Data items
+===+
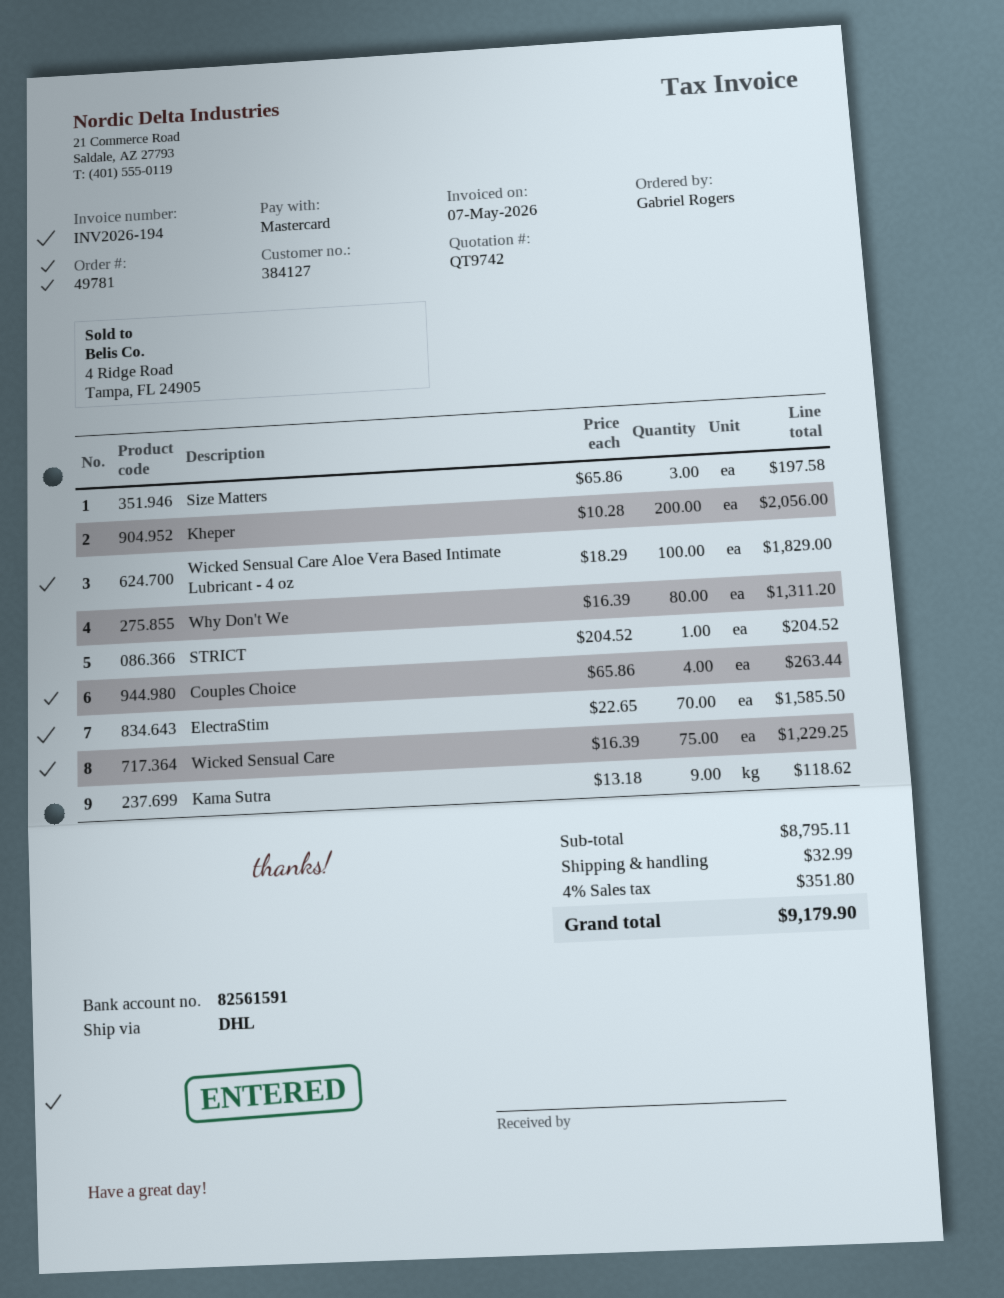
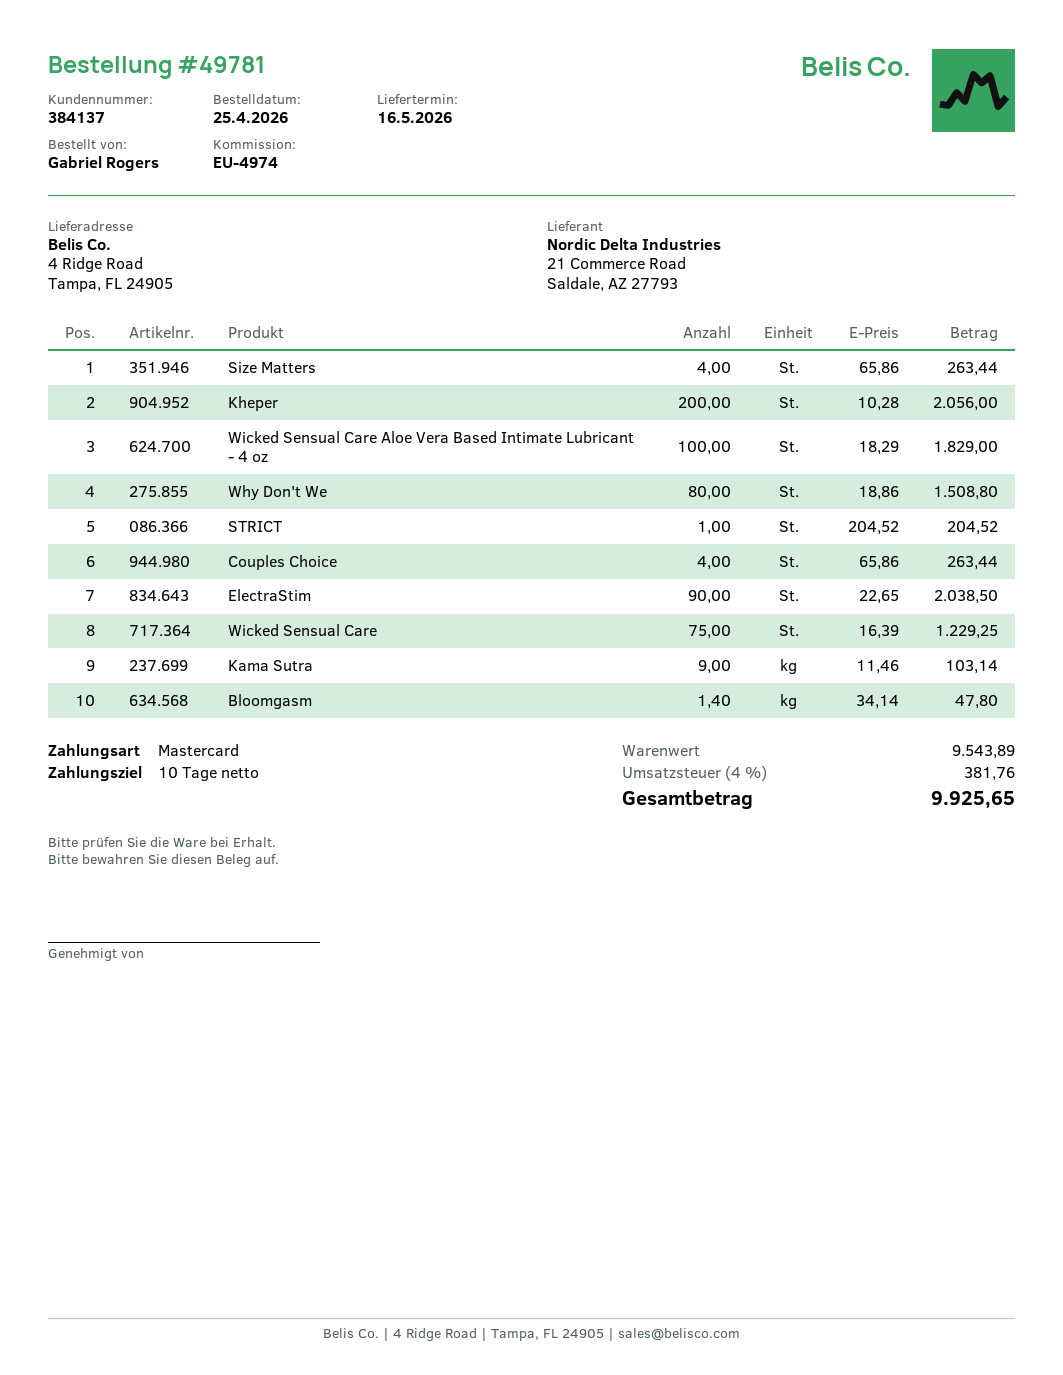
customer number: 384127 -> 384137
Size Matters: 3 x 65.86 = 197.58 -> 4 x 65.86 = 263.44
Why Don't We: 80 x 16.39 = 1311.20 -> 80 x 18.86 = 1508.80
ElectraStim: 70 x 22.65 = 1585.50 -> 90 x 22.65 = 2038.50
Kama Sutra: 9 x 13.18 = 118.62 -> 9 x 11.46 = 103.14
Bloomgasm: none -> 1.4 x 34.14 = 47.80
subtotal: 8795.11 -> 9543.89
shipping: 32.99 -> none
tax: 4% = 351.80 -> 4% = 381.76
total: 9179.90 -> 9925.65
+===+
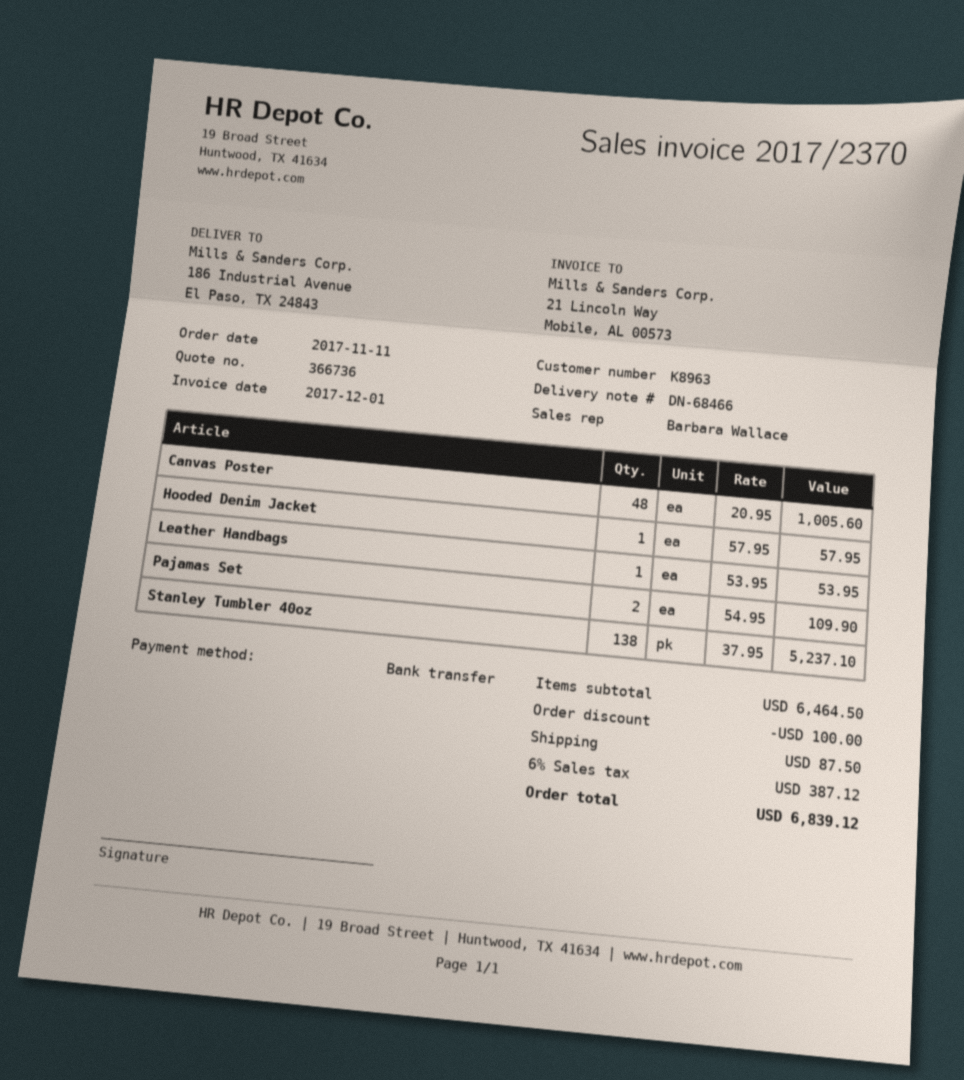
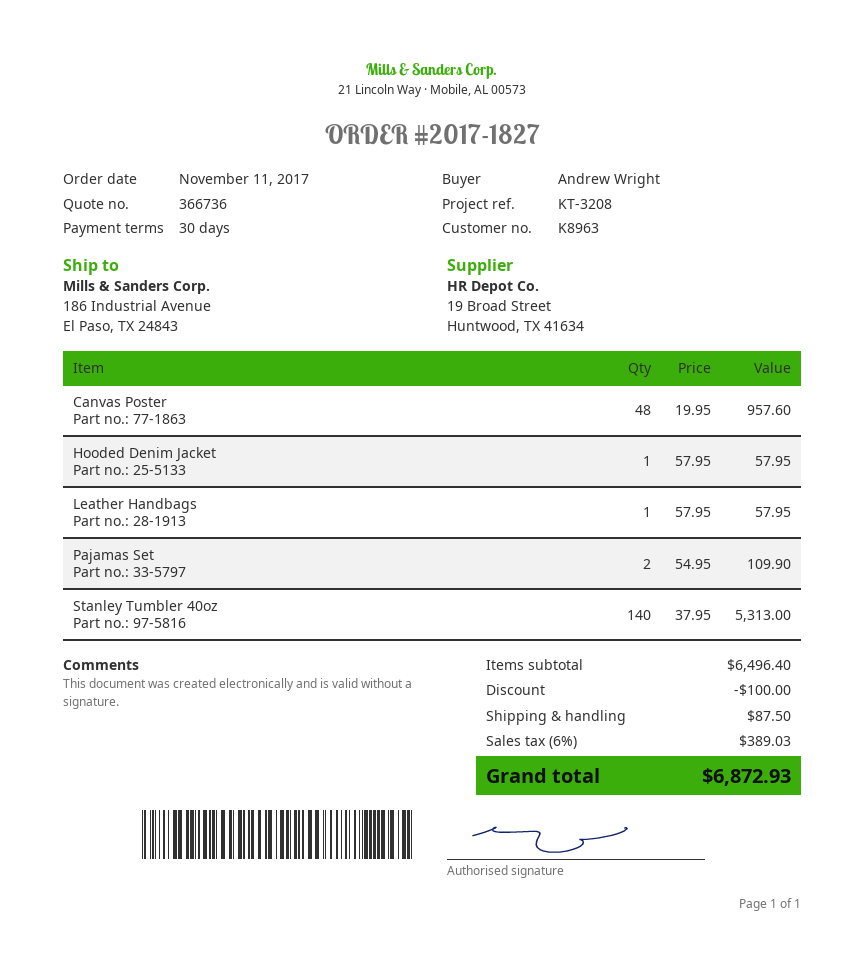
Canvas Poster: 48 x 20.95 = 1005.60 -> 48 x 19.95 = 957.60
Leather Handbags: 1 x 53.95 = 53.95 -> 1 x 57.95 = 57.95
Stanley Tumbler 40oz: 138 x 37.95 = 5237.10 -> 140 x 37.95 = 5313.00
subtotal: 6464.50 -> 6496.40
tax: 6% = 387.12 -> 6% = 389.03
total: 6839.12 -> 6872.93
+===+
Only one number is wanted: how many lines in the records above contain the string "none".

2